I don’t think it’s possible to do it with 100% certainty, but it’s certainly possible to do it with odds that are better than what we’d expect from chance. There definitely is a difference between a “French” face and an “English” face, for example, although I don’t believe I could personally describe it.
I don’t see why people are so resistant to the idea that there might be a distinctive French or German or Japanese or Korean “look”. Most people in a country are probably going to marry and have children with somebody else in that same country - it seems reasonable that there is going to be a bunch of “national” genes floating around.
This isn’t saying that every Lithuanian or Thai is going to look the same. But there probably are appearance traits that are more common in Italians or Filipinos than in non-Italians or non-Filipinos.
This is the site where the original composites were made: https://pmsol3.wordpress.com/
They were taken without his permission. Whoever borrowed them labeled the Argentine composite as South African. (Mr. Dibble, you’re correct, not South African at all.)
About the maker: About Me | The Postnational Monitor
I’ve interacted with him online for several years. He’s a thirty something black American with a background in international development, who currently works in IT in Switzerland. He has lived and worked in China, speaks Chinese, and has an ongoing interest in East Asian affairs. He also has a serious interest in population genetics, especially those of Africa and black America.

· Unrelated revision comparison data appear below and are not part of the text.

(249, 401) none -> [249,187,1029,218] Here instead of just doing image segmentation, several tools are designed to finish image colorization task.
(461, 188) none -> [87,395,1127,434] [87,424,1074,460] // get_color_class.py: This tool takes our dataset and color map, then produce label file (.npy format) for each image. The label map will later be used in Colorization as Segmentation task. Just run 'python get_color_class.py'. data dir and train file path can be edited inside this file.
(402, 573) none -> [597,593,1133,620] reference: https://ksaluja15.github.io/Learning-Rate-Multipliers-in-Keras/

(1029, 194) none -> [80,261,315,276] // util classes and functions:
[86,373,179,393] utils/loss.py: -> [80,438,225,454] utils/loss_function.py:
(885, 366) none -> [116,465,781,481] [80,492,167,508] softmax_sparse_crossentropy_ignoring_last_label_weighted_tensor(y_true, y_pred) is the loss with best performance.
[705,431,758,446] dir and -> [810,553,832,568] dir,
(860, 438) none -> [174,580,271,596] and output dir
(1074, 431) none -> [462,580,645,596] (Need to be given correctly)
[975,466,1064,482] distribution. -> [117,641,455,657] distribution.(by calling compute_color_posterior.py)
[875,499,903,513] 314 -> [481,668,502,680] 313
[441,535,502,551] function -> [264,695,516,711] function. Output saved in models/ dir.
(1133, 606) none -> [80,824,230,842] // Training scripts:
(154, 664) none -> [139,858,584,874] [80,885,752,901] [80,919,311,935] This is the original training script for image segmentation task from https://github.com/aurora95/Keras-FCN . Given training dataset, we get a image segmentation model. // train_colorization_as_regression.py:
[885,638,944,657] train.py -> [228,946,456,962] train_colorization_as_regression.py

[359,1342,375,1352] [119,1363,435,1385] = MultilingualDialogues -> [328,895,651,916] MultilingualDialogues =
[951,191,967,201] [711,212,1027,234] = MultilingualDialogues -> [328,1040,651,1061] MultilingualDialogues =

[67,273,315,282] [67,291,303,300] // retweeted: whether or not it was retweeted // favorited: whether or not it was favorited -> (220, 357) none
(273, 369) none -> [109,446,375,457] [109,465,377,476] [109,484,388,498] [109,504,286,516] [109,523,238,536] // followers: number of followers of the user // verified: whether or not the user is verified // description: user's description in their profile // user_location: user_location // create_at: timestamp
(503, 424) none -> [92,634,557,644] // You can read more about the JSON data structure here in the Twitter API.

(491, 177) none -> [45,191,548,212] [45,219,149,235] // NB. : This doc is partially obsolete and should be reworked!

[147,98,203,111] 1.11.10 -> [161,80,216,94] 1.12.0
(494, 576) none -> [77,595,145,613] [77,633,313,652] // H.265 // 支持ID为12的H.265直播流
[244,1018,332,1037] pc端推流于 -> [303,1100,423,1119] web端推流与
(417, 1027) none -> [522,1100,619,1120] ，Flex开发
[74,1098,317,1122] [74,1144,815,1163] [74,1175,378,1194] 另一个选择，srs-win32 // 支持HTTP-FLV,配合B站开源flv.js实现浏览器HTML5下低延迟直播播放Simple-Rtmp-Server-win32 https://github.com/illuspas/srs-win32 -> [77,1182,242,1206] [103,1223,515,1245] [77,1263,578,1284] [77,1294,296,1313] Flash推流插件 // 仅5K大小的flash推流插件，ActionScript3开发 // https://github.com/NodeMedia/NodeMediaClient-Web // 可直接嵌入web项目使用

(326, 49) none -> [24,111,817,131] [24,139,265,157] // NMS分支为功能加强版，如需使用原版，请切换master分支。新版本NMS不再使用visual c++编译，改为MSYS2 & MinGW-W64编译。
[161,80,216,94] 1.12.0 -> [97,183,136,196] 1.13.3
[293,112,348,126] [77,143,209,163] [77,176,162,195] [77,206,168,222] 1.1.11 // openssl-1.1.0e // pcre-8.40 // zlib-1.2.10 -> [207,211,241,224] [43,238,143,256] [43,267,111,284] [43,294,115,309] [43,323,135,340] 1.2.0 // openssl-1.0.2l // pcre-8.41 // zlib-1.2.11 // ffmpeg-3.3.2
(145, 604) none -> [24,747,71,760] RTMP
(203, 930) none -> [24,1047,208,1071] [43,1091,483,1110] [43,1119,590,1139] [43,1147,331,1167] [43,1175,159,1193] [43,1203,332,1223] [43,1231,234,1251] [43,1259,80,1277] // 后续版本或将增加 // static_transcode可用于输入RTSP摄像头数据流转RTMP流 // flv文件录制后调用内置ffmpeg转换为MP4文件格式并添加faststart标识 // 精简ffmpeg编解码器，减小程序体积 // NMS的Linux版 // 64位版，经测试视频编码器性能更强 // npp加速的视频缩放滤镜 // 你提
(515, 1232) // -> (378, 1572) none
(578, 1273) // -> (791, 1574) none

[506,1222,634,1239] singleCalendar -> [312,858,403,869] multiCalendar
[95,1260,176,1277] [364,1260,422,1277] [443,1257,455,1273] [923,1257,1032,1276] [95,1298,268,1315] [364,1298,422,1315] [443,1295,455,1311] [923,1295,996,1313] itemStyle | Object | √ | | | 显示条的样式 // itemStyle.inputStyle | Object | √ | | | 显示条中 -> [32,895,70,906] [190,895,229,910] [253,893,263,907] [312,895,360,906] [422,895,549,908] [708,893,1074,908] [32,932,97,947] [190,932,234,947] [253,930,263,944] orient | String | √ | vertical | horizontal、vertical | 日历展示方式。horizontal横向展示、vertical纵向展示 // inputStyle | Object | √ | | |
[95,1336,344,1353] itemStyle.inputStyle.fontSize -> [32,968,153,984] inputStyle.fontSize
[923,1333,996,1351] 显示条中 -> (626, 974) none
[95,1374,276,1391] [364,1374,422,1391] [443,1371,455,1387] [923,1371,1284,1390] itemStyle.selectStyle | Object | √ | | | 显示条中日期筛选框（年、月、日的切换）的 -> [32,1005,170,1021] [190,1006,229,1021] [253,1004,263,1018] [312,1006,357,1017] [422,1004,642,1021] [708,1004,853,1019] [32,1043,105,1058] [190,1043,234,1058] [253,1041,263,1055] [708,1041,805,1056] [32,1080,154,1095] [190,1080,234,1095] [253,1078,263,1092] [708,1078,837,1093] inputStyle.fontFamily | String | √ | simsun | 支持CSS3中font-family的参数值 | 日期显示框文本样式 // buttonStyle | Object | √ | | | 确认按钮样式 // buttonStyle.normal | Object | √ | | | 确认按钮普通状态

So, even sven, he knows perfectly well that all of Africa isn’t one country. He went through thousands of photos to put together the composites, and he used what he could get.
He doesn’t make any claims that the composites are rigorously scientific. They’re just the best that he could do with the time and resources available.
The best part of this is that Roissy picked up on the composites without knowing that the maker was a black American. (Roissy wishes fervently for an all white USA). When he found out, he was not pleased.
What loveliness. :rolleyes:
Also, he’s the kind of high functioning sociopath that lots of good looking young white women find very attractive.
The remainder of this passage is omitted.